> To do: In the entries below, which lines run from the one with "- Azure Logic App" through the one with "Learners GitHub Org"? Repeat exactly those, both included, and no pictures.

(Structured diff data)
Start of Block
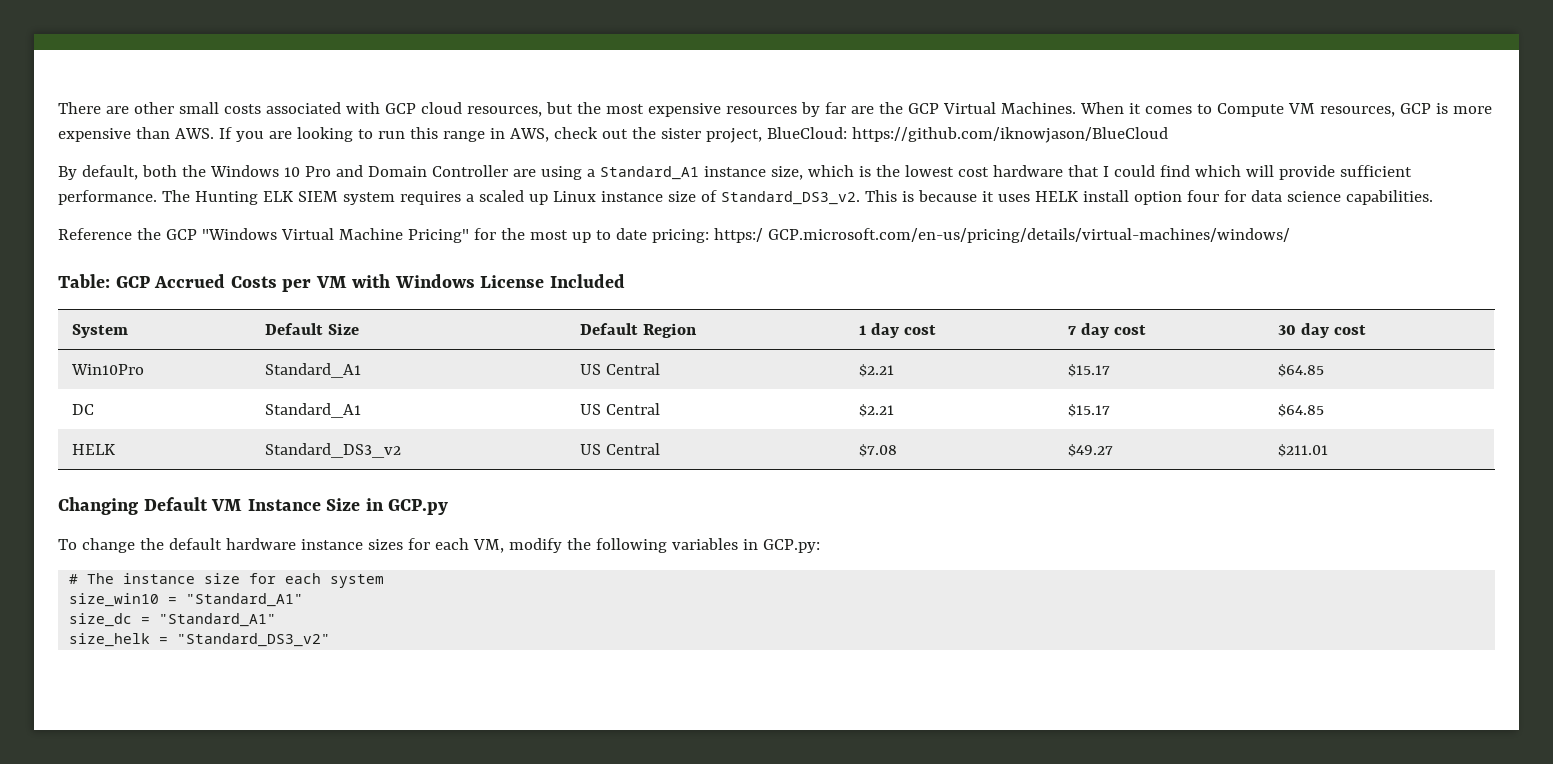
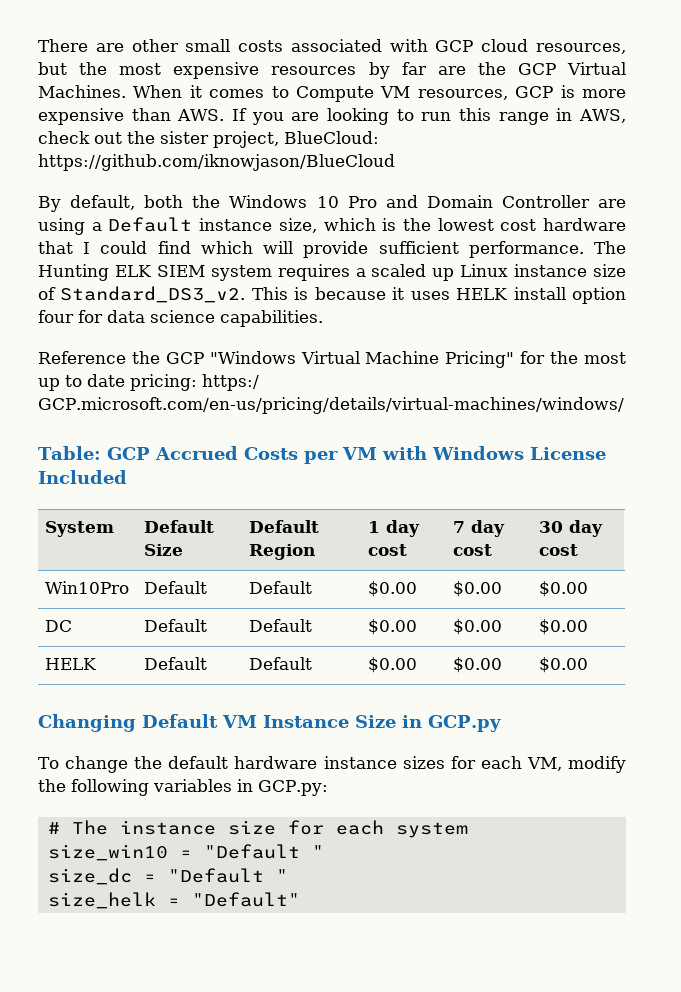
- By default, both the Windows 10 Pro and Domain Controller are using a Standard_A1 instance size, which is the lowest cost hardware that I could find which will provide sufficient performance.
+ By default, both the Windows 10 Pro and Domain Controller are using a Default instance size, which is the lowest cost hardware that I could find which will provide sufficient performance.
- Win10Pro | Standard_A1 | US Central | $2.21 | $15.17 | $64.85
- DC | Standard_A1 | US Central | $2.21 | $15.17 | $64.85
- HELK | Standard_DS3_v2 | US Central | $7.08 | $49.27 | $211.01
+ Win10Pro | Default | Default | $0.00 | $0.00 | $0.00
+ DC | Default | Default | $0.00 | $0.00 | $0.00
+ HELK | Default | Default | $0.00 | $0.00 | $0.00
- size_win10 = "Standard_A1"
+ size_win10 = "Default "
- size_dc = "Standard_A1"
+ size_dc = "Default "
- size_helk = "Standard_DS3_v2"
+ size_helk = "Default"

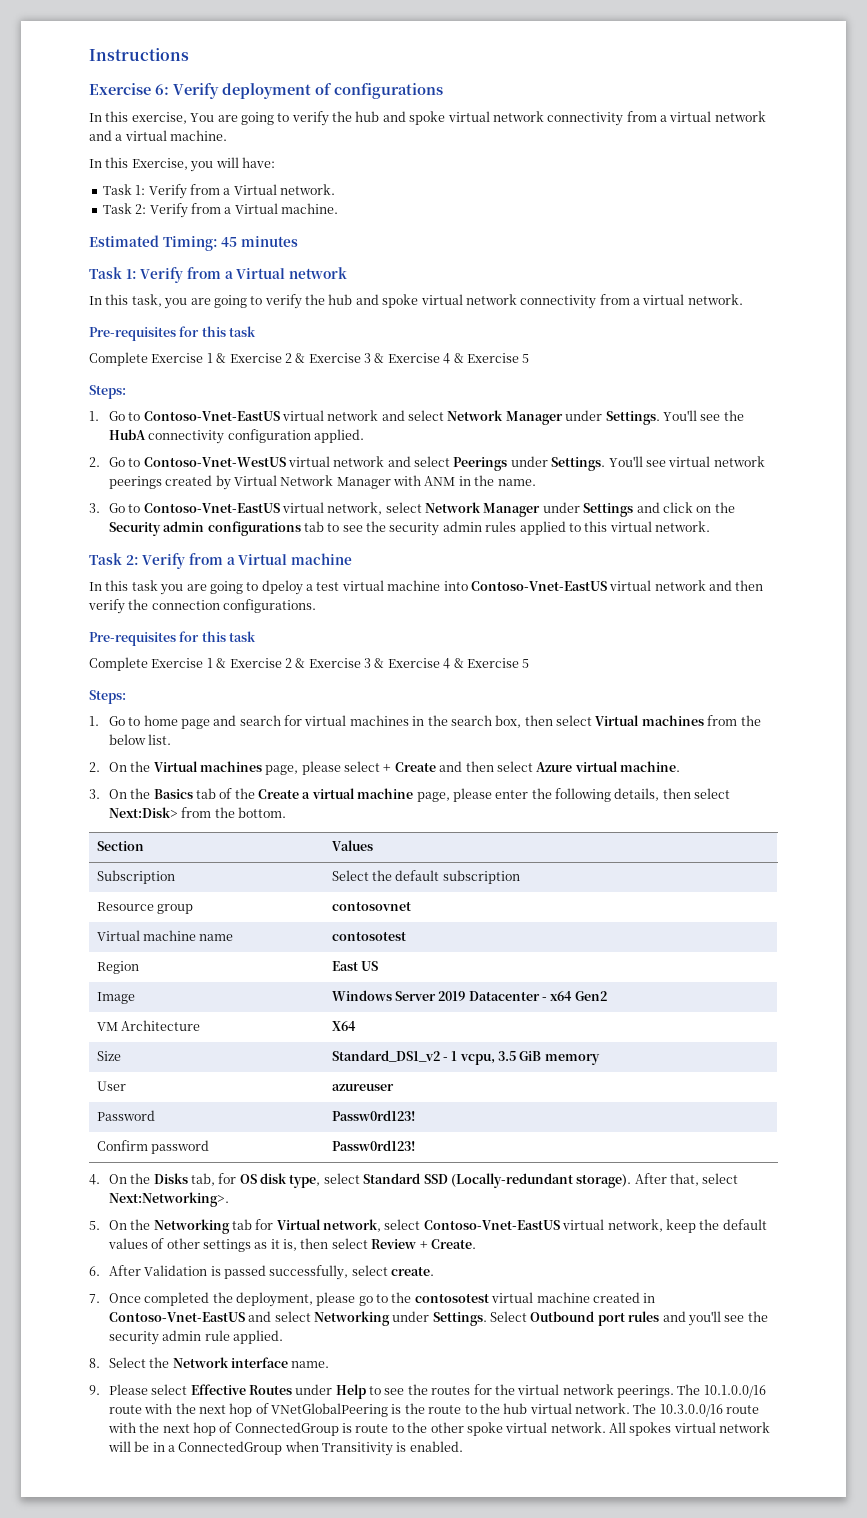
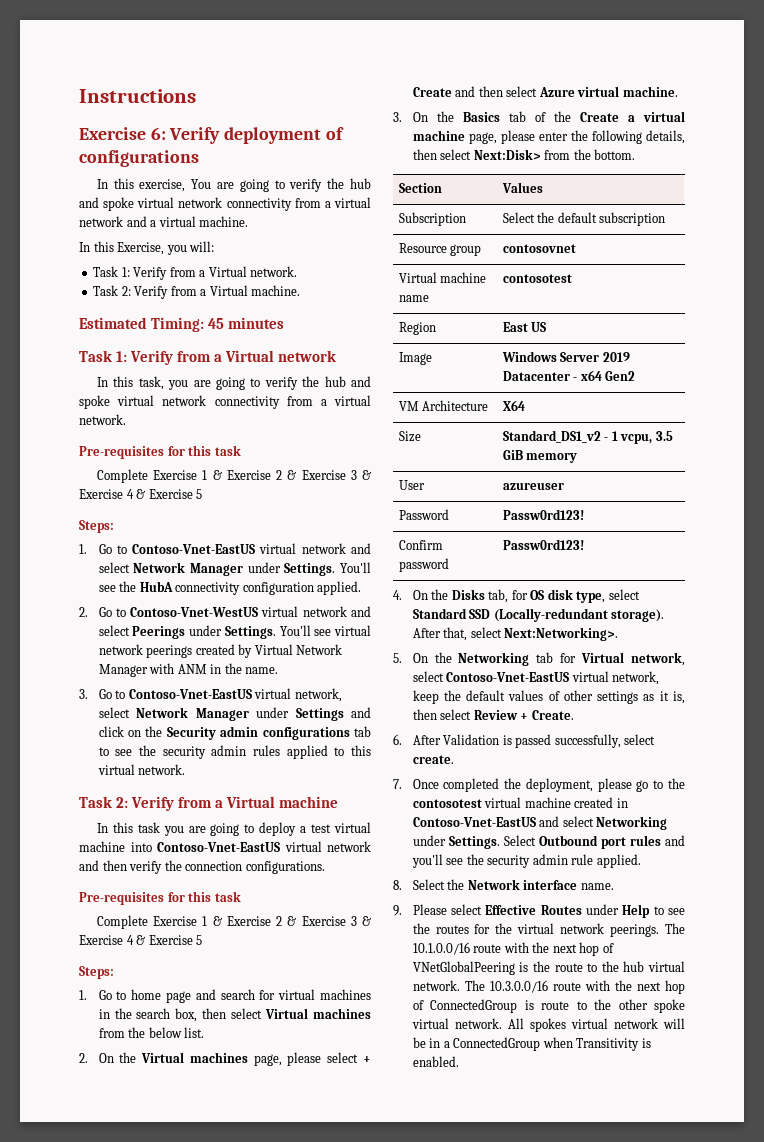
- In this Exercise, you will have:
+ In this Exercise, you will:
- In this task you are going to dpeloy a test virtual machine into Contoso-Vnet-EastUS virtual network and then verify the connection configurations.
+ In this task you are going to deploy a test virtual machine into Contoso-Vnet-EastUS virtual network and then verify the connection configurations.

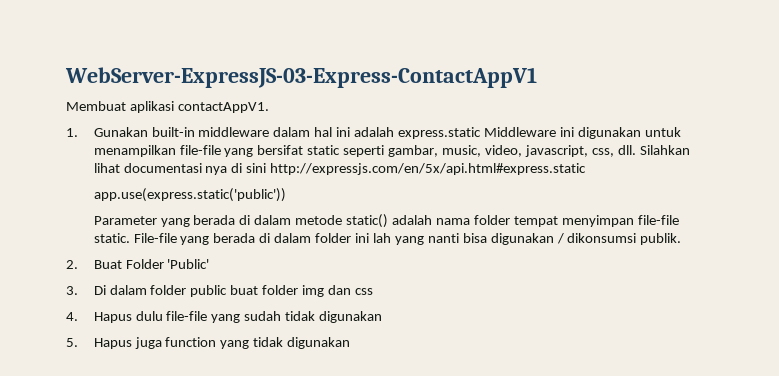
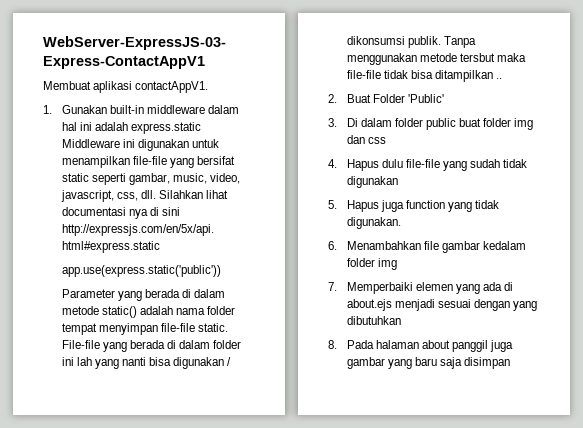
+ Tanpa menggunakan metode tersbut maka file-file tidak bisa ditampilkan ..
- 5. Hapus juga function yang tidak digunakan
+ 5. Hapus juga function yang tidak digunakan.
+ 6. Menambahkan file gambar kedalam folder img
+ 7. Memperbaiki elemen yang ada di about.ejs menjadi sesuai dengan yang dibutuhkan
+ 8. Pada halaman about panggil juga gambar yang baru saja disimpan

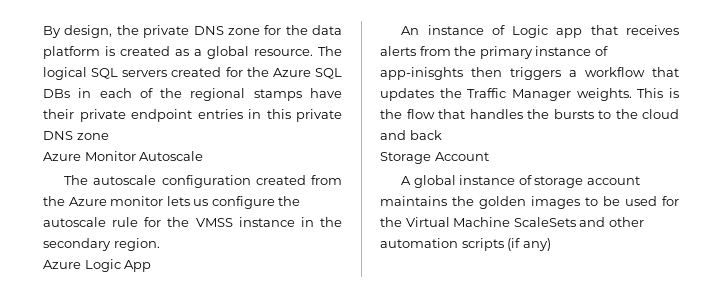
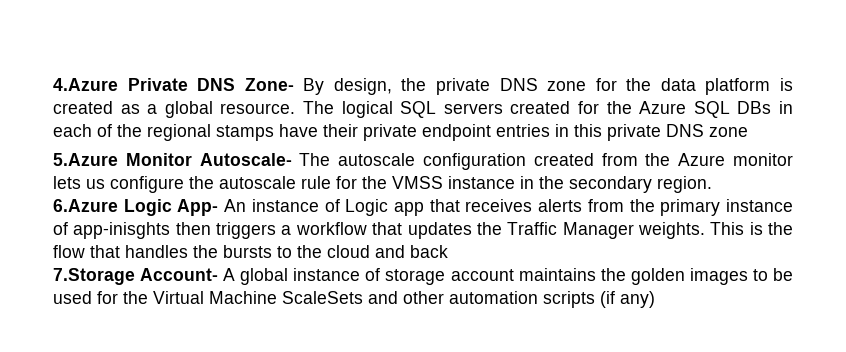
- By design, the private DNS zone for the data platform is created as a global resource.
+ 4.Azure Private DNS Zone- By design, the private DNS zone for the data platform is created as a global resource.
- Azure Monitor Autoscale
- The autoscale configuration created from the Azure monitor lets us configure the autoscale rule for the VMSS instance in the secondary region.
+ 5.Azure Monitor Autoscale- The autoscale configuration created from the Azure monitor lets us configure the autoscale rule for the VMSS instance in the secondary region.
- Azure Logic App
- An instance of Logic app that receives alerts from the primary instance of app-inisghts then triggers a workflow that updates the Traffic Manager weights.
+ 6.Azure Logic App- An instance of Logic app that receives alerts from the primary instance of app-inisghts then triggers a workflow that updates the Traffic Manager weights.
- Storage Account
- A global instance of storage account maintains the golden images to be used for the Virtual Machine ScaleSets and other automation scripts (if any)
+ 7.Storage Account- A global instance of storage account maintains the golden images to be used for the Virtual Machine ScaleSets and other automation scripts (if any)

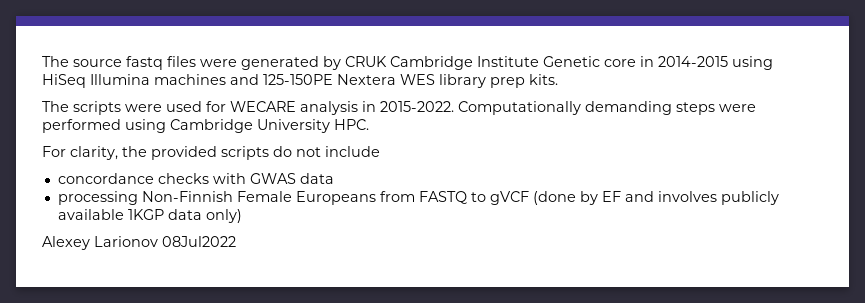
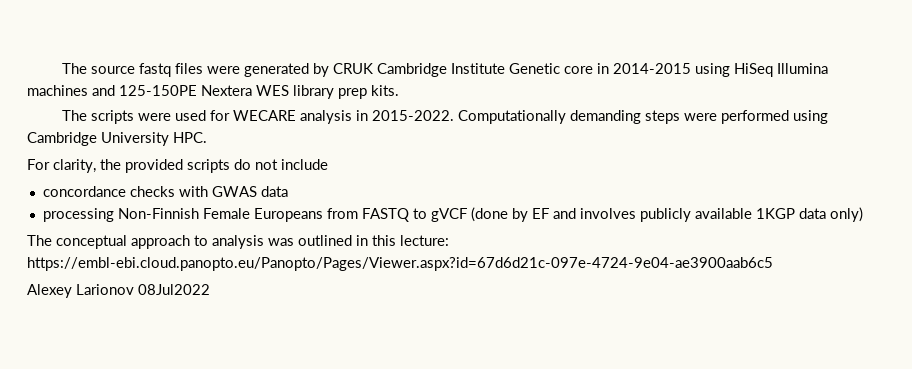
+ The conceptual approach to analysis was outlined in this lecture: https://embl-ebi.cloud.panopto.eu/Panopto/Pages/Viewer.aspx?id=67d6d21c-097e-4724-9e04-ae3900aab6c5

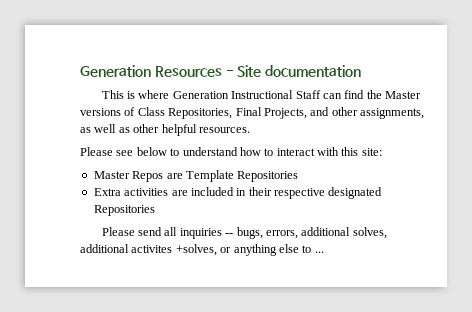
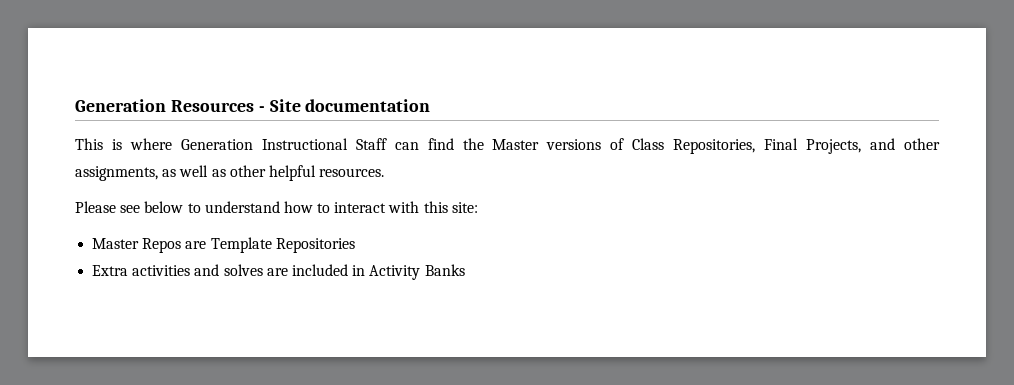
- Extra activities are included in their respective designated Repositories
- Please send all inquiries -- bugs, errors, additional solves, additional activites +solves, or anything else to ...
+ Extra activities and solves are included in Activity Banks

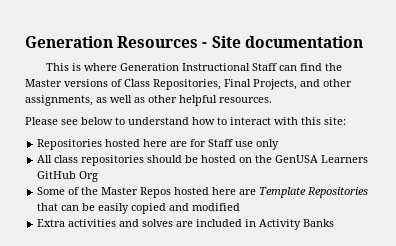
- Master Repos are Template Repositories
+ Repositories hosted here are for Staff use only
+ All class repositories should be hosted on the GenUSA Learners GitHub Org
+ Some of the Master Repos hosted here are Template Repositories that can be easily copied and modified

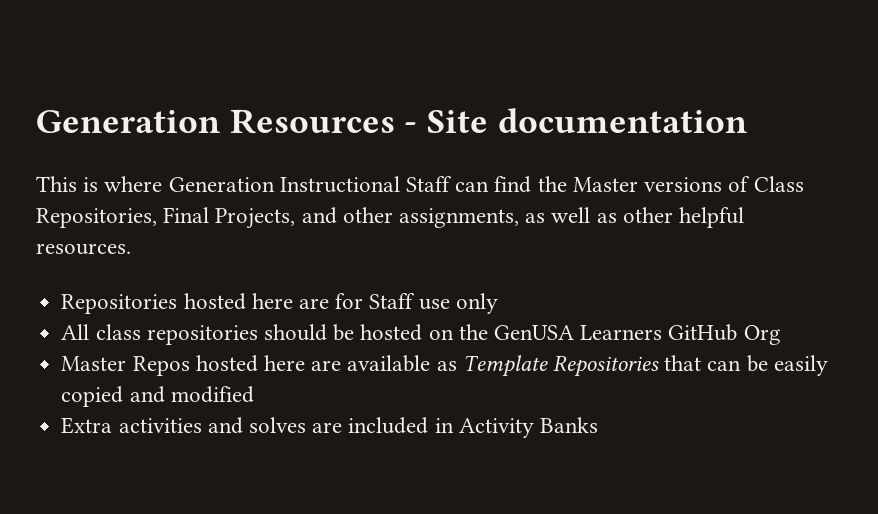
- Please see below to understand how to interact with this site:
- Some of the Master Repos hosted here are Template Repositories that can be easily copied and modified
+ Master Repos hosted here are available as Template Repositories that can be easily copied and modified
End of Block
> Exercise answer:
- Azure Logic App
- An instance of Logic app that receives alerts from the primary instance of app-inisghts then triggers a workflow that updates the Traffic Manager weights.
+ 6.Azure Logic App- An instance of Logic app that receives alerts from the primary instance of app-inisghts then triggers a workflow that updates the Traffic Manager weights.
- Storage Account
- A global instance of storage account maintains the golden images to be used for the Virtual Machine ScaleSets and other automation scripts (if any)
+ 7.Storage Account- A global instance of storage account maintains the golden images to be used for the Virtual Machine ScaleSets and other automation scripts (if any)

+ The conceptual approach to analysis was outlined in this lecture: https://embl-ebi.cloud.panopto.eu/Panopto/Pages/Viewer.aspx?id=67d6d21c-097e-4724-9e04-ae3900aab6c5

- Extra activities are included in their respective designated Repositories
- Please send all inquiries -- bugs, errors, additional solves, additional activites +solves, or anything else to ...
+ Extra activities and solves are included in Activity Banks

- Master Repos are Template Repositories
+ Repositories hosted here are for Staff use only
+ All class repositories should be hosted on the GenUSA Learners GitHub Org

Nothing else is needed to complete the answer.